The school board’s announcement at Tuesday’s school board meeting that MAD Director Dan Williams would be banned from campus followed a half hour of emotional testimony from parents like Tami and Mark Sherman (right) and district critics, several of whom called for firing Superintendent Cary Matsuoka (left).

In a dramatic move, Santa Barbara’s school board on Tuesday ordered its lawyers to change the district’s settlement with embattled MAD Academy Director Dan Williams to force his “immediate removal from campus.”

The board’s action, announced as the five members emerged from closed session, followed a half hour of angry and impassioned testimony from parents and district critics, several of whom called for firing Superintendent Cary Matsuoka.

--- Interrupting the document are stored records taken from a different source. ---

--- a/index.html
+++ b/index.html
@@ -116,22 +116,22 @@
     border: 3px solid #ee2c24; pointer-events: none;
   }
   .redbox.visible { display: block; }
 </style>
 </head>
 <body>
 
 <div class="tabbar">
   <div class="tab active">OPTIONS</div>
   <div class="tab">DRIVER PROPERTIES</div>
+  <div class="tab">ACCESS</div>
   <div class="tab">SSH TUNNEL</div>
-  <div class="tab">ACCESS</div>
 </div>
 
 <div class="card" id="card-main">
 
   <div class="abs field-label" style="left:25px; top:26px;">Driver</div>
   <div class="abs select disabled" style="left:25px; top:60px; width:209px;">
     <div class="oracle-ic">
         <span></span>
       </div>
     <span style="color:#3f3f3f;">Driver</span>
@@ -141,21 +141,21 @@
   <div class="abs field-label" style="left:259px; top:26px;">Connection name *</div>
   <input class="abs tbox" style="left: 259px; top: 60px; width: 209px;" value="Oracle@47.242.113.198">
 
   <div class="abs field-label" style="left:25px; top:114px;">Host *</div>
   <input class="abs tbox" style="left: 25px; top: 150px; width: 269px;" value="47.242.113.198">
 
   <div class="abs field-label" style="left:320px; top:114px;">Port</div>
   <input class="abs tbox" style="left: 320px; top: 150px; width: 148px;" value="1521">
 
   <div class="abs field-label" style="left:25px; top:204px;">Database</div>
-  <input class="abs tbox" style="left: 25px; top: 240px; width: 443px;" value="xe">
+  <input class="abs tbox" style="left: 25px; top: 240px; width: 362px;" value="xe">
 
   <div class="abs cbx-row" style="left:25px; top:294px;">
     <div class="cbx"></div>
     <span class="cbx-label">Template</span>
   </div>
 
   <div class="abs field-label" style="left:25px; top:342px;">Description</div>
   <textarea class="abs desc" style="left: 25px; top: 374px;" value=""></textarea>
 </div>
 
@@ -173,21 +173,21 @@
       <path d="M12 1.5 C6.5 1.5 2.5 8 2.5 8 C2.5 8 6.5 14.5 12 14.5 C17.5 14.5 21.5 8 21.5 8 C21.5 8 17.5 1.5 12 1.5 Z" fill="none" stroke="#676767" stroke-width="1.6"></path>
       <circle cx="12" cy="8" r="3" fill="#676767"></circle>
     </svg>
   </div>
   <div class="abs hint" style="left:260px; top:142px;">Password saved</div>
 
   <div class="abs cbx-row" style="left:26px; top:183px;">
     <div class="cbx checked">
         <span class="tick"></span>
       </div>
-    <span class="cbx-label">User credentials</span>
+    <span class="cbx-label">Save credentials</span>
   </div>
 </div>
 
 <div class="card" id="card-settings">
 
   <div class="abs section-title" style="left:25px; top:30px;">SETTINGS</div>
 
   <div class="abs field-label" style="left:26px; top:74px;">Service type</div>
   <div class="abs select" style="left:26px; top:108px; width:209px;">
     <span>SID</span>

“A fish rots from the head,” said James Fenkner, a parent and plaintiff in legal action against the district in a separate matter. “It is your sole responsibility as a board to deal with the rot at the top, and please deal with it now. Otherwise, the stink will only get worse, and it will be forever on your hands.”

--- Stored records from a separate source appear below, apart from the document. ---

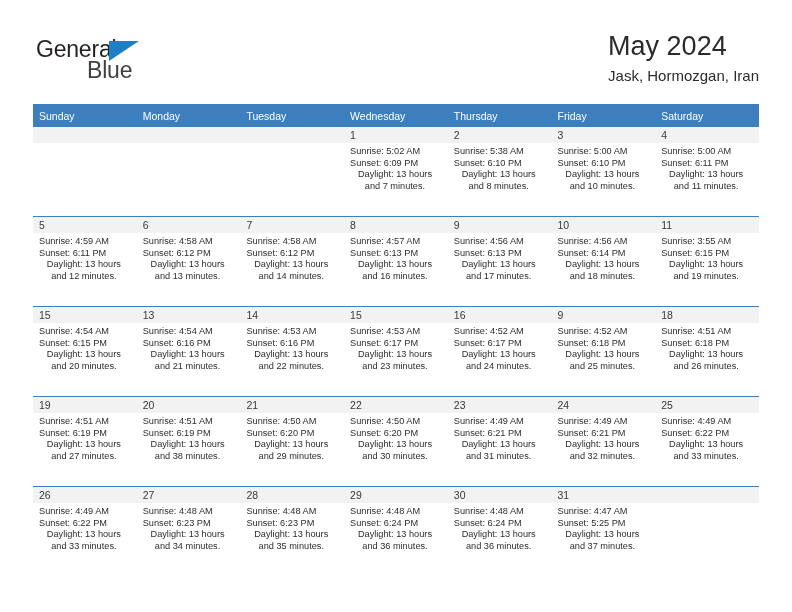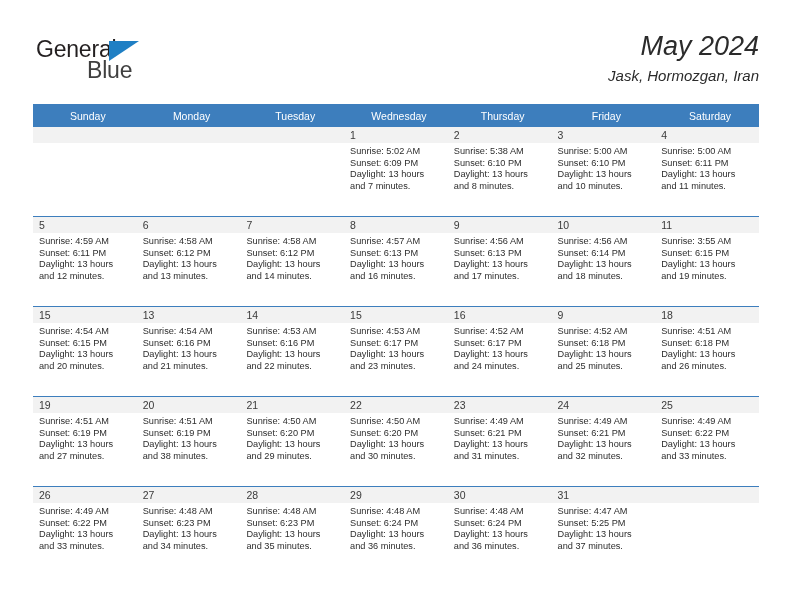--- a/index.html
+++ b/index.html
@@ -61,22 +61,21 @@
     top: 21px;
     font-size: 23px;
     letter-spacing: -0.2px;
     color: #404040;
     font-family: "Liberation Sans", sans-serif;
   }
   .title-block {
     position: absolute;
     right: 0;
     top: 0;
-    text-align: right;
-    font-style: italic;
+    text-align: left;
   }
   .cal-title {
     font-size: 27px;
     color: #2b2b2b;
     line-height: 32px;
     white-space: nowrap;
   }
   .cal-subtitle {
     font-size: 15px;
     color: #2b2b2b;
@@ -92,21 +91,21 @@
     top: 104px;
     width: 726px;
     border-collapse: collapse;
     table-layout: fixed;
   }
   .calendar th {
     background: #3d7ebd;
     color: #ffffff;
     font-size: 10.5px;
     font-weight: normal;
-    text-align: center;
+    text-align: left;
     padding: 5px 0 5px 6px;
     height: 13px;
     border: none;
   }
   .week-row td {
     vertical-align: top;
     padding: 0;
     border-top: 1px solid #3d7ebd;
     height: 89px;
     box-sizing: border-box;
@@ -135,20 +134,21 @@
     padding: 3px 8px 0 6px;
     font-size: 9.2px;
     line-height: 11.6px;
     color: #2d2d2d;
   }
   .info div {
     white-space: nowrap;
   }
   .info .daylight-wrap {
     white-space: normal;
+    text-align: center;
   }
 </style>
 </head>
 <body>
 
 <div class="page">
 
   <div class="header">
 
     <div class="logo">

So vehement was the outcry that board attorney Craig Price took the unusual step of standing in defense of Matsuoka to rebut parent arguments and take responsibility for the district’s legal strategy, at one point snapping at audience members who yelled “Time” at him, after he’d exceeded the three-minute limit imposed on them.

“I’m sorry; I’m finishing,” he barked. “Don’t interrupt me!”

As the simmering controversy over Santa Barbara High’s Multimedia Arts & Design  (MAD) Academy boiled over, the bid to remove Williams for the school year’s final week was a victory for parents who broke silence surrounding the affair to allege misconduct by the longtime director and by former operations director Pablo Sweeney, while charging the district violated legal requirements to report such complaints to law enforcement.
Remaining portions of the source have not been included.